Home > Work > Workshop and Seminar Notes > HighEdWeb Conference 2005 > Content in Motion Equals Content in Action

Content in Motion Equals Content in Action

Piet Niederhausen, University Webmaster, Office of Information Services, Georgetown University

Robert Michael Murray, Director of Technology Strategy and Development, Office of Public Affairs, Georgetown University

Generation M

  • Eight-and-a-half hours of media activity a day in only six hours.

Web 1 to Web 2.0

  • From read-only to read/write.
  • Ofoto to Flickr.
  • Britannica Online to Wikipedia.
  • Personal Web site to Blogger.
  • Taxonomies top Tagging.
  • Stickiness to Syndication.

Web 2.0 Attributes

  • Platforms rather than applications.
  • Harnessing collective intelligence.
  • The value of data.
  • Continuous software development cycle.
  • Applications across devices.
  • Rich user experience/interface.

What Do We Want?

  • Our goal is to communicate and motivate, not to build a Web site.
  • Each site is just part of each user’s larger experience with many Web sites.
  • Content is mostly experienced in terms of users and themes, not organizational units.
  • Users are increasingly taking control of their content experience; they can receive content when and how they want it.

Metaphor: iTunes Software

  • Instead of entire albums, you can select and “program” tracks.
  • Tag tracks with metadata.
  • Arrange tracks in playlists.
  • Tracks are portable and can be shared.

Traditional Web Development

  • Content is created and handed to a developer who encodes it into a Web page.
  • Content is locked into that page.

What Do We Learn From iTunes

  • Make content granular; create content that can be used in multiple contexts.
  • Tag content with metadata.
  • Create flexible platforms for content.
  • Filter and group content as needed.
  • Make content portable across sites, devices, and media.
  • Multiple browsers and operating systems.
  • PDAs, phones, other devices.

Web Content Management Can Be iTunes for Your Communications

  • Define structured content types such as faculty, courses, news, and events.
  • Define metadata such as topics, audiences, and departments.
  • Make content portable across university Web sites and to other media such as RSS.

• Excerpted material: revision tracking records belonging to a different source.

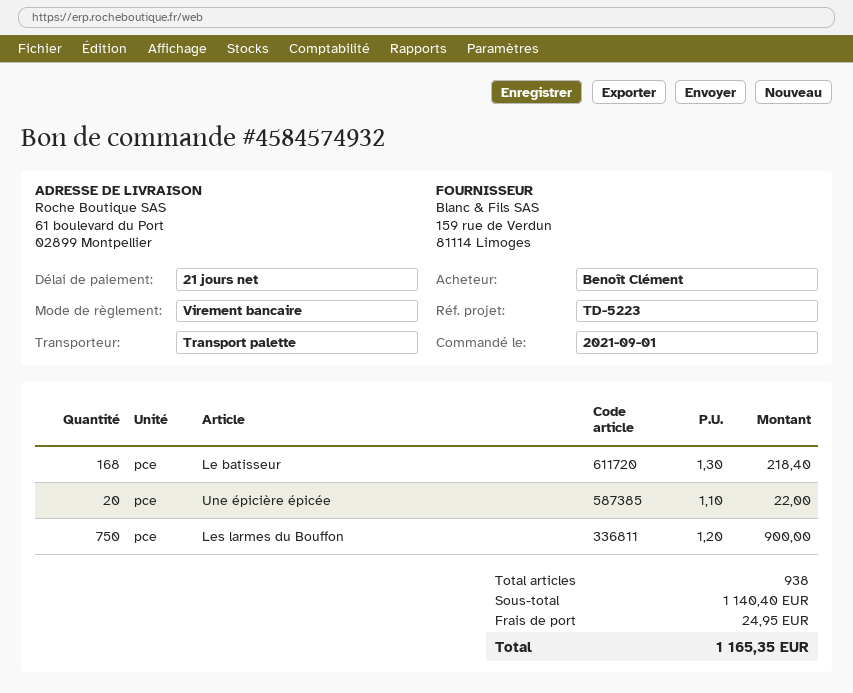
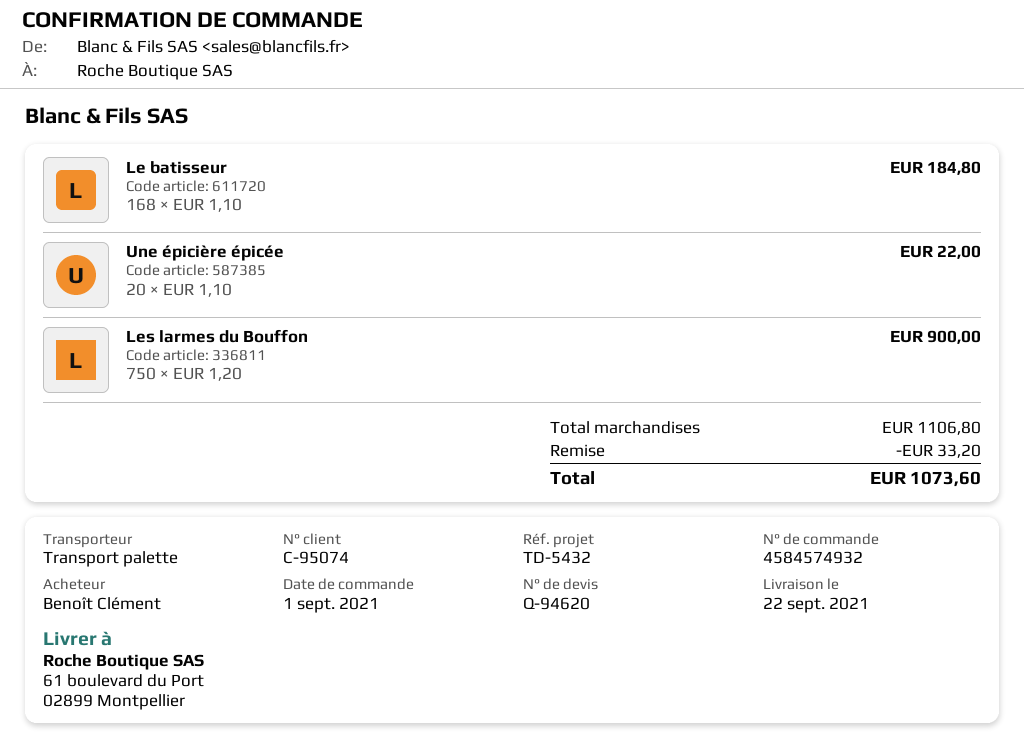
reference: TD-5223 -> TD-5432
Le batisseur: 168 x 1.30 = 218.40 -> 168 x 1.10 = 184.80
subtotal: 1140.40 -> 1106.80
discount: none -> 33.20
shipping: 24.95 -> none
total: 1165.35 -> 1073.60

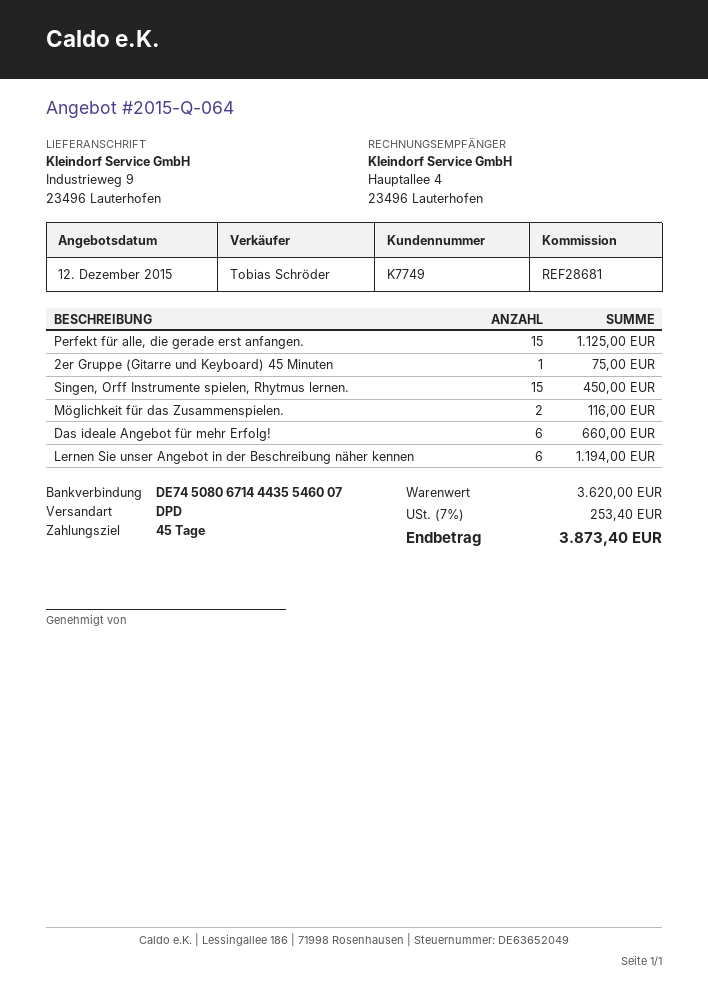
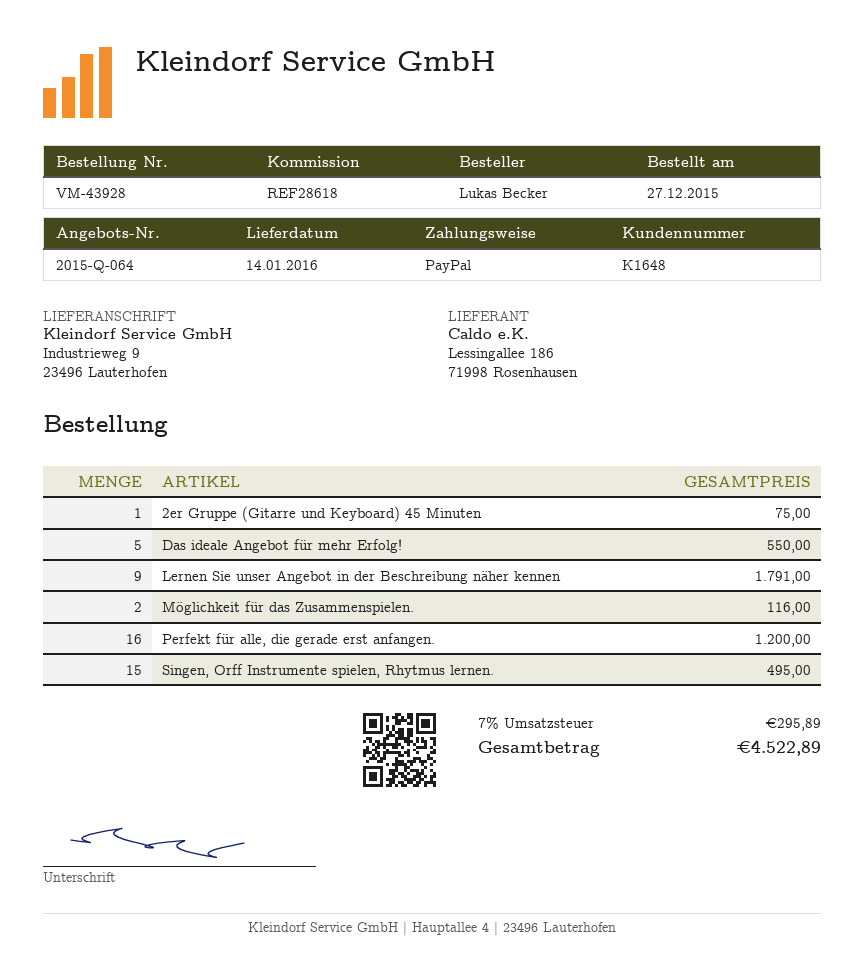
customer number: K7749 -> K1648
reference: REF28681 -> REF28618
Perfekt für alle, die gerade erst anfangen.: 15 for 1125.00 -> 16 for 1200.00
Singen, Orff Instrumente spielen, Rhytmus lernen.: 15 for 450.00 -> 15 for 495.00
Das ideale Angebot für mehr Erfolg!: 6 for 660.00 -> 5 for 550.00
Lernen Sie unser Angebot in der Beschreibung näher kennen: 6 for 1194.00 -> 9 for 1791.00
tax: 7% = 253.40 -> 7% = 295.89
total: 3873.40 -> 4522.89

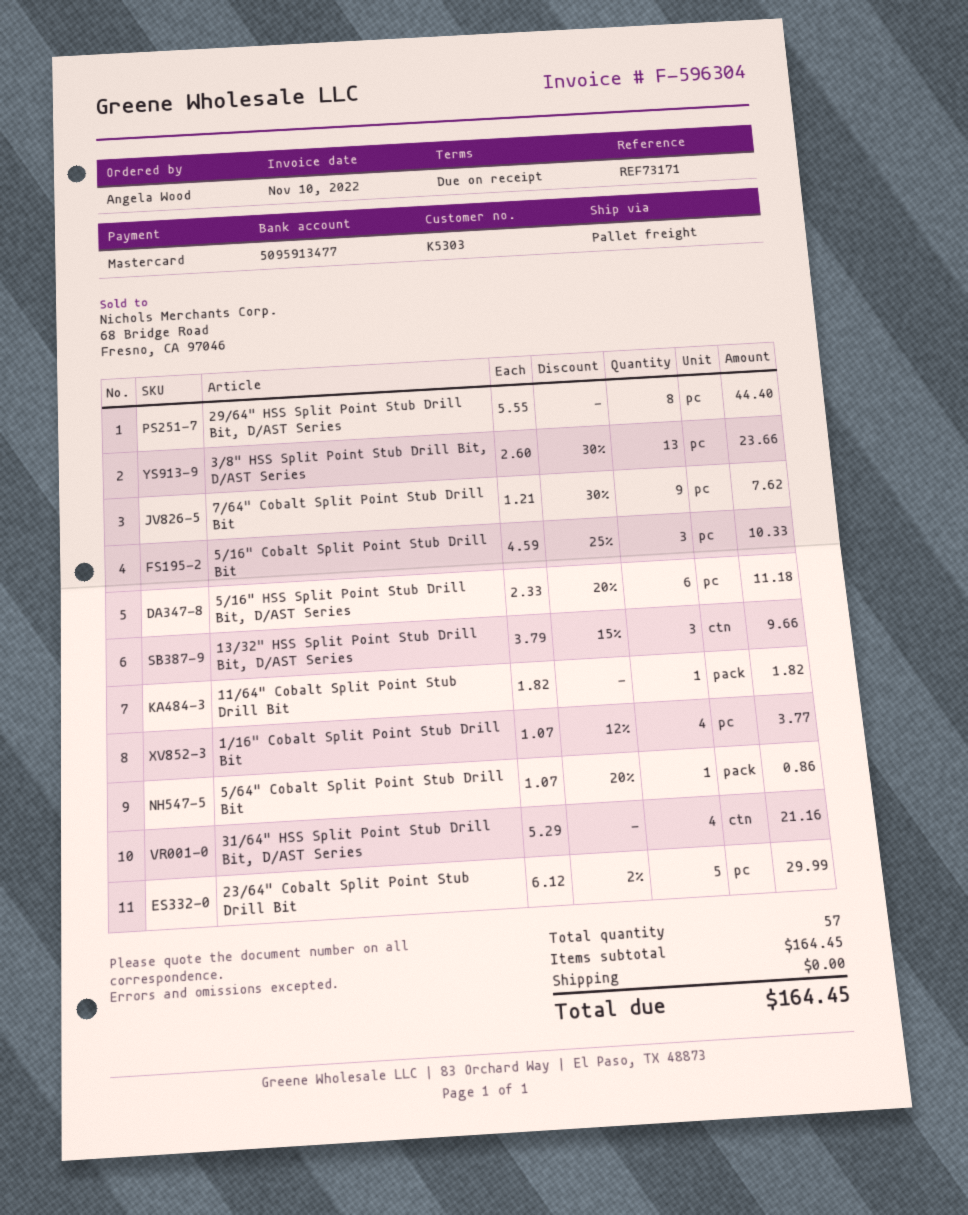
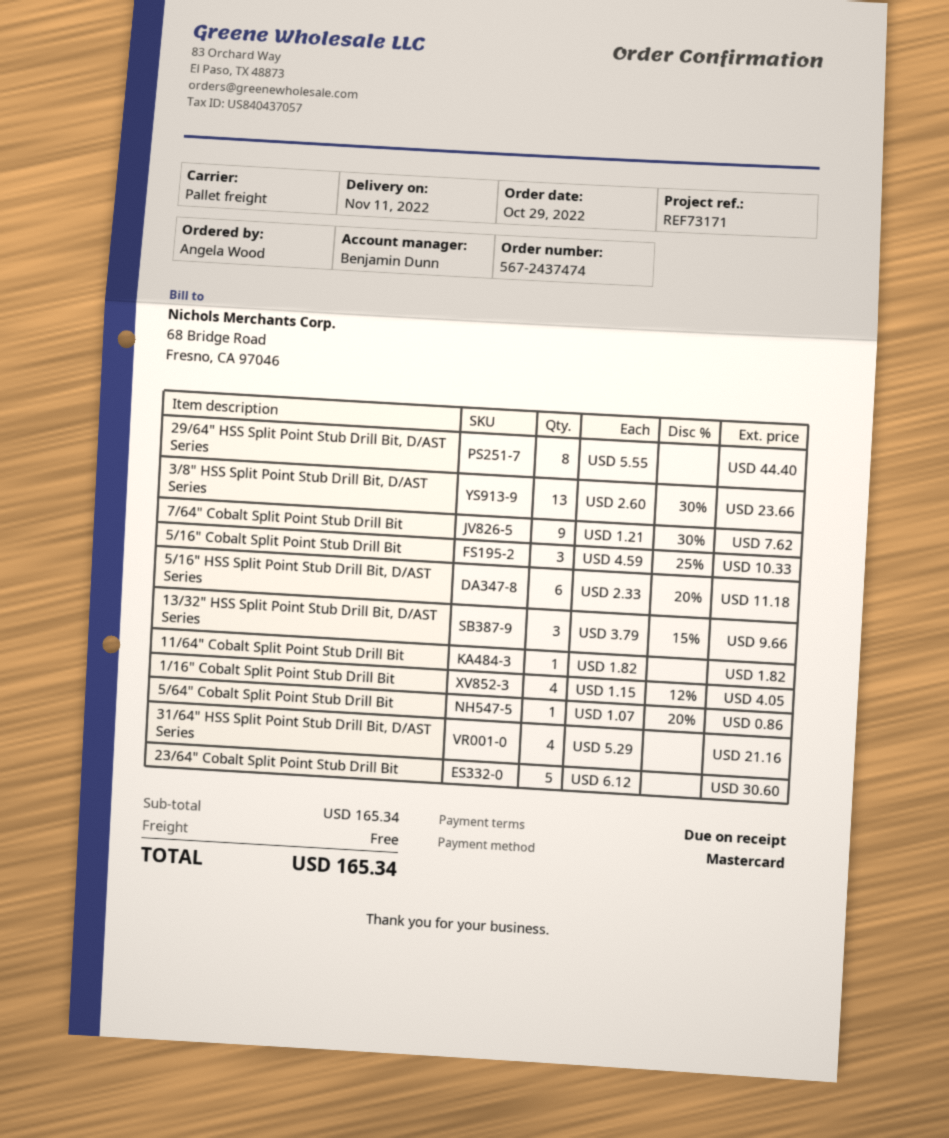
1/16" Cobalt Split Point Stub Drill Bit: 4 x 1.07 - 12% = 3.77 -> 4 x 1.15 - 12% = 4.05
23/64" Cobalt Split Point Stub Drill Bit: 5 x 6.12 - 2% = 29.99 -> 5 x 6.12 = 30.60
subtotal: 164.45 -> 165.34
total: 164.45 -> 165.34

Current Georgetown Environment

  • History of decentralized Web communications (500+ separate subsites with 500,000+ URLs owned by 800+ individuals).
  • Layered approach to content management
    • Departmental CMS.
    • Institutional CMS.
    • Syndication layer: RSS, Podcasts, E-mail, SMS.
  • Purpose-built tools with a continuous development cycle.
  • Most of the work is carrots, with only a few sticks.

Institutional System

  • Main business objects
    • People.
    • Affiliations.
    • Courses.
    • Documents: Announcements, blogs.
    • Campus maps.
    • Events.
  • Context surrounding a faculty member
    • CV.
    • Media profile: In the news, Podcast.
    • Publications.
    • Research projects: Research resources.
    • Blog.
    • Departments: Discipline.
    • Courses: Course sites, syllabi.

Examples

  • University news: Storage of content in a centralized repository delivering information to multiple sites and to a syndication layer.
  • Filtered news: School of Foreign Service reports news links to a central communication office to add the information into the syndication stream.

Re-imaging the University Web

  • Access to more content improves university, department, and personal Web sites.
  • Content is portable, re-usable, and archived.
  • Content from across the university can be assembled to support university initiatives.
    • Thematic gateways.
    • Audience portals.

Audience and Thematic Gateways

  • Assembling syndication layer into a new environment.
  • Various topics: Science, math, technology.
  • Katrina communications vehicle.
  • Mortara Center for International Studies (university news and blessed blog content syndicated at right).

Challenges

  • Culture changes
    • How we perceive the Web as a media — from pages to a platform.
    • Change in how content is produced.
    • Change in how Web sites are “owned” and how “sites” fit into the Web presence.
    • Change in how Web hosting is conceptualized and resourced.
  • Getting recognition for the professionalism of Internet communications.
  • Pushing the limits of available tools and policies.

Questions and Answers

  • Two-and-a-half to 3 person years of work for the institutional CMS.
  • All purpose built, Apache, ColdFusion, SQLServer, Fusebox framework.
  • CMS picked up data from campus-wide directories (LDAPs).
  • Policies are needed to guide an editorial selection of content that should rise up to the University home page.